TASK DATA
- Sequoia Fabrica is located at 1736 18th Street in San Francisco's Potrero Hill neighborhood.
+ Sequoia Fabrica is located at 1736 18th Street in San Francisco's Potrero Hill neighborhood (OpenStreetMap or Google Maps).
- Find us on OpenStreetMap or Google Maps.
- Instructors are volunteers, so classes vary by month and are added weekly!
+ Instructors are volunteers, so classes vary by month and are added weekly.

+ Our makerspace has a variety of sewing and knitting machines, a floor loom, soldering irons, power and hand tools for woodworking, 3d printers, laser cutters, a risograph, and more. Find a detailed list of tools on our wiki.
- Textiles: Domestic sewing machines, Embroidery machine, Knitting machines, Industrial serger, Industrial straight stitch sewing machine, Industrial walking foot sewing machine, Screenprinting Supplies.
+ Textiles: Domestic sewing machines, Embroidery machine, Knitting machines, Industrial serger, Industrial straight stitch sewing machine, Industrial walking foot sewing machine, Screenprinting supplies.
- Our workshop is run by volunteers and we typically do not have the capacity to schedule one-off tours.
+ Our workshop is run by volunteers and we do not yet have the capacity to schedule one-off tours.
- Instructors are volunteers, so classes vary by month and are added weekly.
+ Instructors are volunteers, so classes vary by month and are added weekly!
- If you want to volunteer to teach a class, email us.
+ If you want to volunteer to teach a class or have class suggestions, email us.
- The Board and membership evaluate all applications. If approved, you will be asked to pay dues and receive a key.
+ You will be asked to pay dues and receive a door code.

THE TASK
Exactly the lines from the one containing "suggestions, email us." to the final line of the data, both included, should be printed, and nothing more.

SOLUTION BELOW
+ If you want to volunteer to teach a class or have class suggestions, email us.
- The Board and membership evaluate all applications. If approved, you will be asked to pay dues and receive a key.
+ You will be asked to pay dues and receive a door code.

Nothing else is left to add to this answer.